As someone who needs structure to get things done, Sean finds that not having a set routine has left preparation for his CPA exam on the back burner. He also attributes his lack of productivity to what he dubs “quarantine depression.” 

As journalist Robert Jones puts it, quarantine depression is “much worse than feeling stir-crazy, sad and blue during a winter’s cabin fever.” It’s the extended lack of physical contact and isolation from friends and family that can severely exaggerate the already distressing feeling of loneliness.

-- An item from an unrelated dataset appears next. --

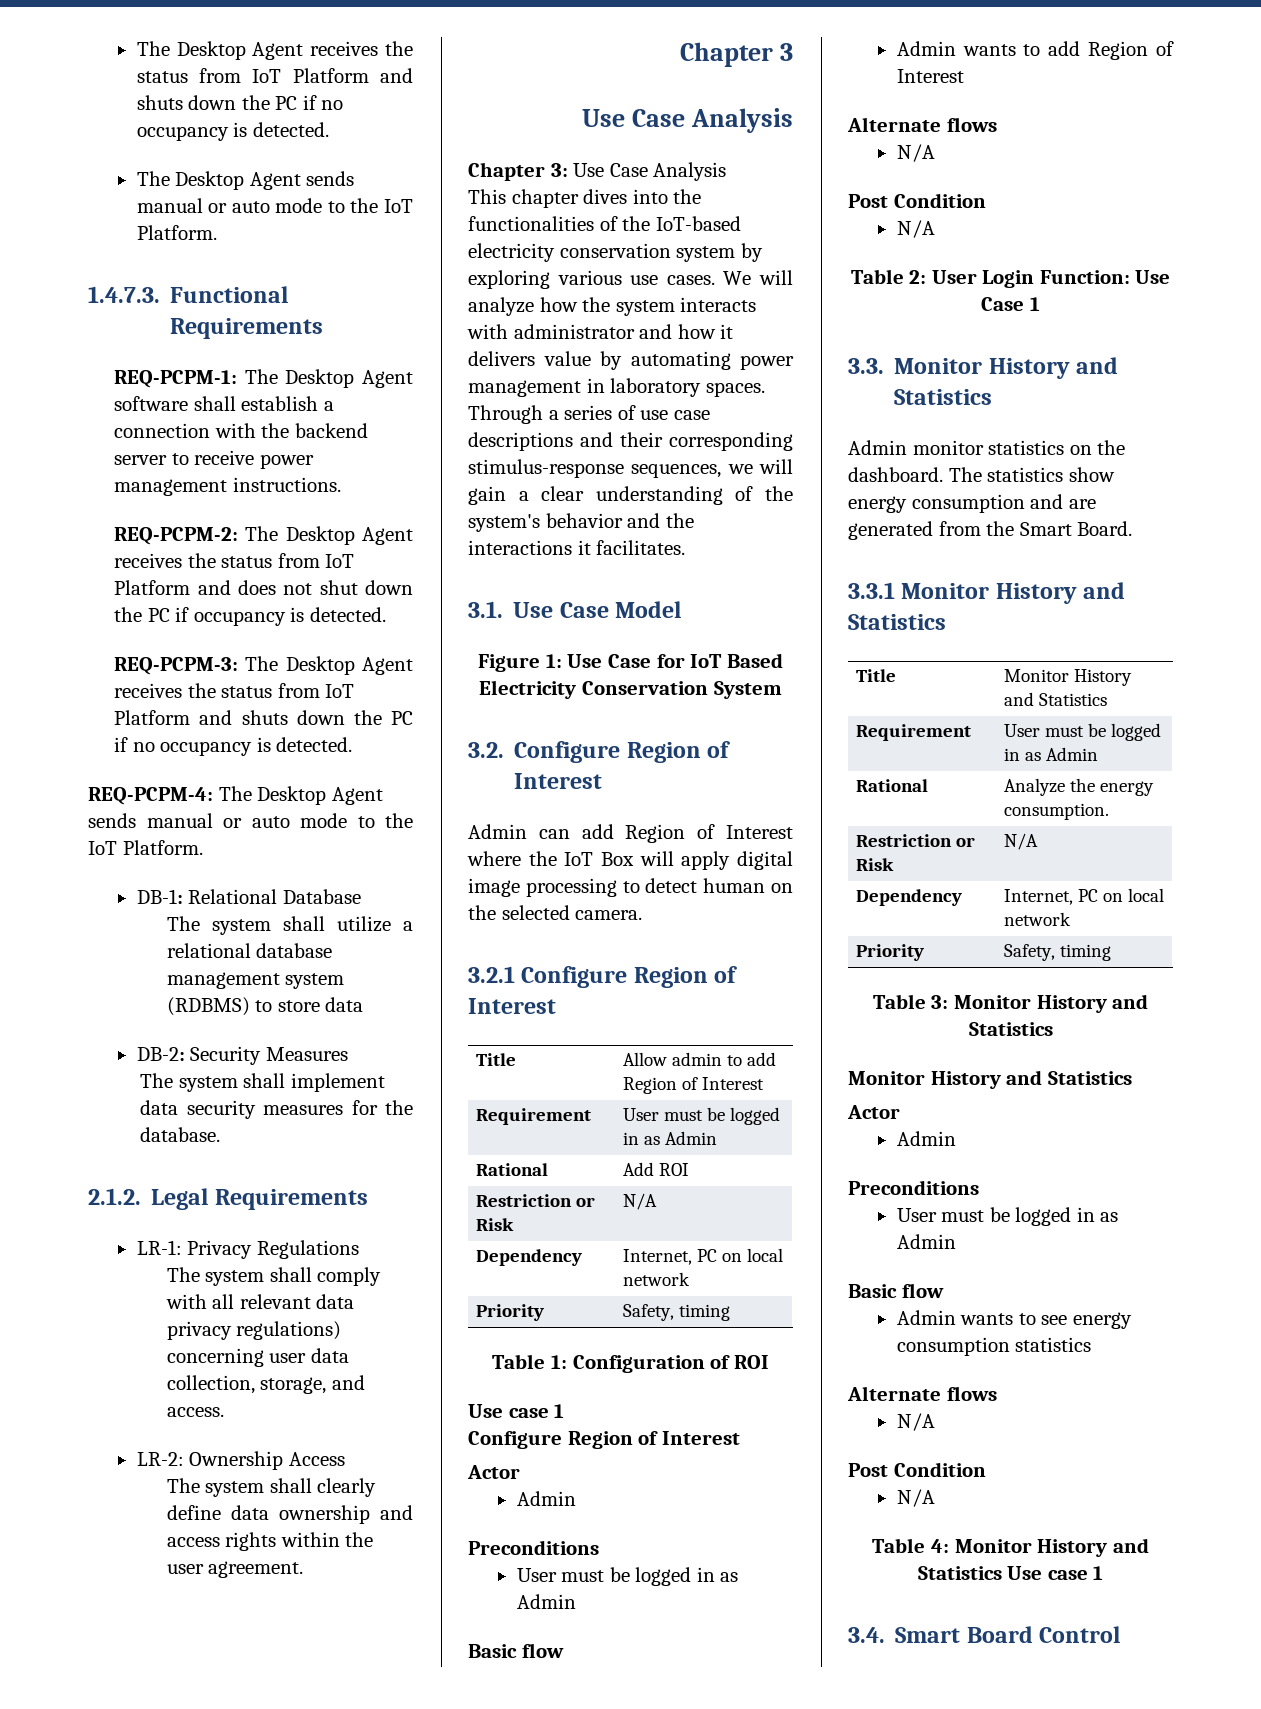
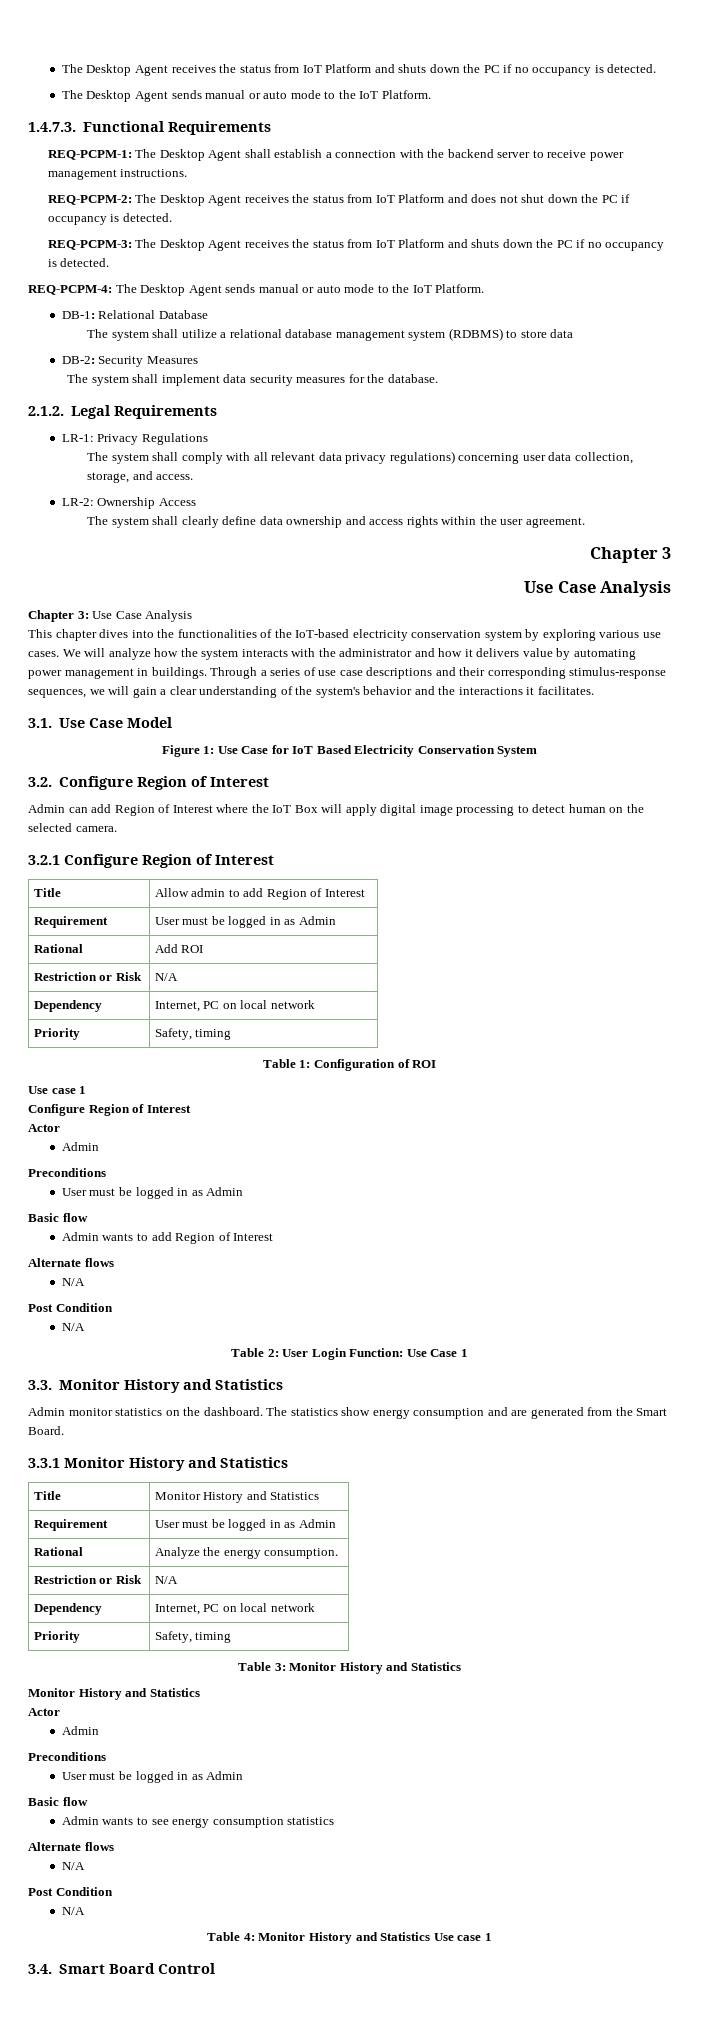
- REQ-PCPM-1: The Desktop Agent software shall establish a connection with the backend server to receive power management instructions.
+ REQ-PCPM-1: The Desktop Agent shall establish a connection with the backend server to receive power management instructions.
- We will analyze how the system interacts with administrator and how it delivers value by automating power management in laboratory spaces.
+ We will analyze how the system interacts with the administrator and how it delivers value by automating power management in buildings.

While Sean still struggles to maintain focus himself, he advises for others in his position to take things one step at a time. “If you think about the big picture,” he explains, “you’ll just stress yourself out. Just put your head down, study and try to get it done – especially for those who have free time before starting a job. If you can get it done before work, you’ll thank yourself down the road. Everyone I’ve talked to said it’s infinitely harder when you’re working 40 hours a week.”

Other Tips & Resources

Aside from what the above candidates have mentioned, there are numerous other tips and tricks for students who are struggling to manage their stress during these unprecedented times. To summarize, consider the following stress management recommendations:

  • Help others, practice gratitude and be thankful.
  • Surround yourself with people who can help you stay positive and motivated.
  • Self-reflect: identify areas of yourself that you want to improve, and set goals for yourself.
  • Stick to a daily routine (and that includes self-care!).
  • Take things one step at a time.

To conclude, remember that you’re not alone. We hope that this article has left you feeling more confident that you will get through these difficult times. Hang in there!